**Task item**
Using the data that follows, return exactly the lines from the one that contains "Own Text Editor" through the one that contains "Command Line Arguments", ends included.

──────── Material for this exercise ────────

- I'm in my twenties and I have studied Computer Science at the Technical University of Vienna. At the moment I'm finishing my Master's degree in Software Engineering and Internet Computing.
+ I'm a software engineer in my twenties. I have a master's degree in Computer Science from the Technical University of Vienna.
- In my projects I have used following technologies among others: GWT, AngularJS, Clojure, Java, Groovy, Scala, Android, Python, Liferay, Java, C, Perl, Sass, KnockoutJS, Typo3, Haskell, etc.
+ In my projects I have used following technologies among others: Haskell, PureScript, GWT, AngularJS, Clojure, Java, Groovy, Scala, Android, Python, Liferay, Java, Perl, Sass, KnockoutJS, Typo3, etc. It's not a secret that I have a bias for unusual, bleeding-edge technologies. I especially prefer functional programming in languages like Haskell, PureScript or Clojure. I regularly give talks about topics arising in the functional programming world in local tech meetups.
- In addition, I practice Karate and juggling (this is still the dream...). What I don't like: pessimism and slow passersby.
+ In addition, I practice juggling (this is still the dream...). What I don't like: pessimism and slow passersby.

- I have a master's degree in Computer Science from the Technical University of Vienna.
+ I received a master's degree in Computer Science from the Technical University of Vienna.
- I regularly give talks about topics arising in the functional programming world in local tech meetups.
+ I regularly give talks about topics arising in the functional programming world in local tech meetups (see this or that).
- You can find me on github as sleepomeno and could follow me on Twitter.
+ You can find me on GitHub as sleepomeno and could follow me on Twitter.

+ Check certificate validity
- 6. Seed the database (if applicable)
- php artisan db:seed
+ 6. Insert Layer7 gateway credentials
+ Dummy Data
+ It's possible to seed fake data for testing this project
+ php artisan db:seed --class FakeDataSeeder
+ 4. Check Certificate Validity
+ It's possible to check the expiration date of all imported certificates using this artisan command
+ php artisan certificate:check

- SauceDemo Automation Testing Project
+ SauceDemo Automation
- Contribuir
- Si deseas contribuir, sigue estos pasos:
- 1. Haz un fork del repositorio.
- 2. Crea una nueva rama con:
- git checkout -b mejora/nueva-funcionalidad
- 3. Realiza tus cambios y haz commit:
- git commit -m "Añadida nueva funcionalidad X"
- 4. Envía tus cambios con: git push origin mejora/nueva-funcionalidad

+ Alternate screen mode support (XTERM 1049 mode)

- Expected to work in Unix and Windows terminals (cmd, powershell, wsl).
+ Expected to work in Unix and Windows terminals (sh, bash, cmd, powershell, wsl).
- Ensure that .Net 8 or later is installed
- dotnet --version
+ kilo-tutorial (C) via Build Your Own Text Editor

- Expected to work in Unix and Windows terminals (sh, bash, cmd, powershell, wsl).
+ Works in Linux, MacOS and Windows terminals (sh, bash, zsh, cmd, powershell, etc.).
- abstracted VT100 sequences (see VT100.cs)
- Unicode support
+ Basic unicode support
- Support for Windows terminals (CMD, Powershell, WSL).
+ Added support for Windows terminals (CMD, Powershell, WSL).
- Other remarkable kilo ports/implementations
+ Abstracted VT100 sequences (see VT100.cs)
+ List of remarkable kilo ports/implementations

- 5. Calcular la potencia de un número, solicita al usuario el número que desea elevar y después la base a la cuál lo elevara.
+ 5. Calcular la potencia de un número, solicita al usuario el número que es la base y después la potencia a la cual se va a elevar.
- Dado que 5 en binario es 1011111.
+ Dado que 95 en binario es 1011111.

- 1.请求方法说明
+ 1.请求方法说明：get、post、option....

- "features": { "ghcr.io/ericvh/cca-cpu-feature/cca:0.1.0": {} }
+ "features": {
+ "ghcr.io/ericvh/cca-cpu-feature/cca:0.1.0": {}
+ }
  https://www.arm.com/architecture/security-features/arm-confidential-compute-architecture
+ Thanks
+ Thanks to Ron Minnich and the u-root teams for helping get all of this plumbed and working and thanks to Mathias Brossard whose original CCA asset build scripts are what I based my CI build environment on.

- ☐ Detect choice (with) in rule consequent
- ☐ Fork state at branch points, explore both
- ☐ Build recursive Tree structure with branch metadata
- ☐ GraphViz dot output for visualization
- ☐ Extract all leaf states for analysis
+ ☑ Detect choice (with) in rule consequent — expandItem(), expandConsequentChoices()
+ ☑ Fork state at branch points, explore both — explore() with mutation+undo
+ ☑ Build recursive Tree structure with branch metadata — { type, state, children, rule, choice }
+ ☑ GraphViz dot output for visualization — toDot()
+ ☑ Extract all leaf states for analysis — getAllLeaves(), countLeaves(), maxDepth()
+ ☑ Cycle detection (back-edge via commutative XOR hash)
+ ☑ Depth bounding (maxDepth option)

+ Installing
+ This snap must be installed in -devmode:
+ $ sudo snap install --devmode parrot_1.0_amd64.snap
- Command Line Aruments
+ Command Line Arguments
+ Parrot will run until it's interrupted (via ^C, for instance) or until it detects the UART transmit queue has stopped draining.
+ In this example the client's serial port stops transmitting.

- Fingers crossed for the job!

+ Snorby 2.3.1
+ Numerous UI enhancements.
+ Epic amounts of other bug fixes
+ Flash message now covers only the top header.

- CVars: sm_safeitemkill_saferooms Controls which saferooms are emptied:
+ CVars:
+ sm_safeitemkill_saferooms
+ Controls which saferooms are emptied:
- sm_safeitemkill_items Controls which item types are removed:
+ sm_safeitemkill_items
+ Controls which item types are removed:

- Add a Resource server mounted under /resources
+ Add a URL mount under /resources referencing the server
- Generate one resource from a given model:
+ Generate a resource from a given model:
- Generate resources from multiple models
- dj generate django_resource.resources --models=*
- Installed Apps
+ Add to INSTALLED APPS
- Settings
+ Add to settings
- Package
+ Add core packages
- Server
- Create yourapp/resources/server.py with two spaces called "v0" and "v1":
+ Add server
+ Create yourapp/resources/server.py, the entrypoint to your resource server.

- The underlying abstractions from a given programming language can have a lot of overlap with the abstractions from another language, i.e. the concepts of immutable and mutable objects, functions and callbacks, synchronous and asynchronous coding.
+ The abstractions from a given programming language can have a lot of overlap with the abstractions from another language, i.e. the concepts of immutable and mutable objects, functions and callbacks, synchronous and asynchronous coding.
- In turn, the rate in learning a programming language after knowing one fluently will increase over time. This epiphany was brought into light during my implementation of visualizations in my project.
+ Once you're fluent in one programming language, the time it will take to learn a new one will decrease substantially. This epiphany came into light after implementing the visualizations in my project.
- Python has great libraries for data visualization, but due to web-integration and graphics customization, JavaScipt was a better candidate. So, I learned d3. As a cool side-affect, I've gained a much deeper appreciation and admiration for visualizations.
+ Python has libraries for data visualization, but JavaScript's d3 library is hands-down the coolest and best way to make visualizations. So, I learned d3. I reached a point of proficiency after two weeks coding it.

────────

**Problem solution**
+ kilo-tutorial (C) via Build Your Own Text Editor

- Expected to work in Unix and Windows terminals (sh, bash, cmd, powershell, wsl).
+ Works in Linux, MacOS and Windows terminals (sh, bash, zsh, cmd, powershell, etc.).
- abstracted VT100 sequences (see VT100.cs)
- Unicode support
+ Basic unicode support
- Support for Windows terminals (CMD, Powershell, WSL).
+ Added support for Windows terminals (CMD, Powershell, WSL).
- Other remarkable kilo ports/implementations
+ Abstracted VT100 sequences (see VT100.cs)
+ List of remarkable kilo ports/implementations

- 5. Calcular la potencia de un número, solicita al usuario el número que desea elevar y después la base a la cuál lo elevara.
+ 5. Calcular la potencia de un número, solicita al usuario el número que es la base y después la potencia a la cual se va a elevar.
- Dado que 5 en binario es 1011111.
+ Dado que 95 en binario es 1011111.

- 1.请求方法说明
+ 1.请求方法说明：get、post、option....

- "features": { "ghcr.io/ericvh/cca-cpu-feature/cca:0.1.0": {} }
+ "features": {
+ "ghcr.io/ericvh/cca-cpu-feature/cca:0.1.0": {}
+ }
  https://www.arm.com/architecture/security-features/arm-confidential-compute-architecture
+ Thanks
+ Thanks to Ron Minnich and the u-root teams for helping get all of this plumbed and working and thanks to Mathias Brossard whose original CCA asset build scripts are what I based my CI build environment on.

- ☐ Detect choice (with) in rule consequent
- ☐ Fork state at branch points, explore both
- ☐ Build recursive Tree structure with branch metadata
- ☐ GraphViz dot output for visualization
- ☐ Extract all leaf states for analysis
+ ☑ Detect choice (with) in rule consequent — expandItem(), expandConsequentChoices()
+ ☑ Fork state at branch points, explore both — explore() with mutation+undo
+ ☑ Build recursive Tree structure with branch metadata — { type, state, children, rule, choice }
+ ☑ GraphViz dot output for visualization — toDot()
+ ☑ Extract all leaf states for analysis — getAllLeaves(), countLeaves(), maxDepth()
+ ☑ Cycle detection (back-edge via commutative XOR hash)
+ ☑ Depth bounding (maxDepth option)

+ Installing
+ This snap must be installed in -devmode:
+ $ sudo snap install --devmode parrot_1.0_amd64.snap
- Command Line Aruments
+ Command Line Arguments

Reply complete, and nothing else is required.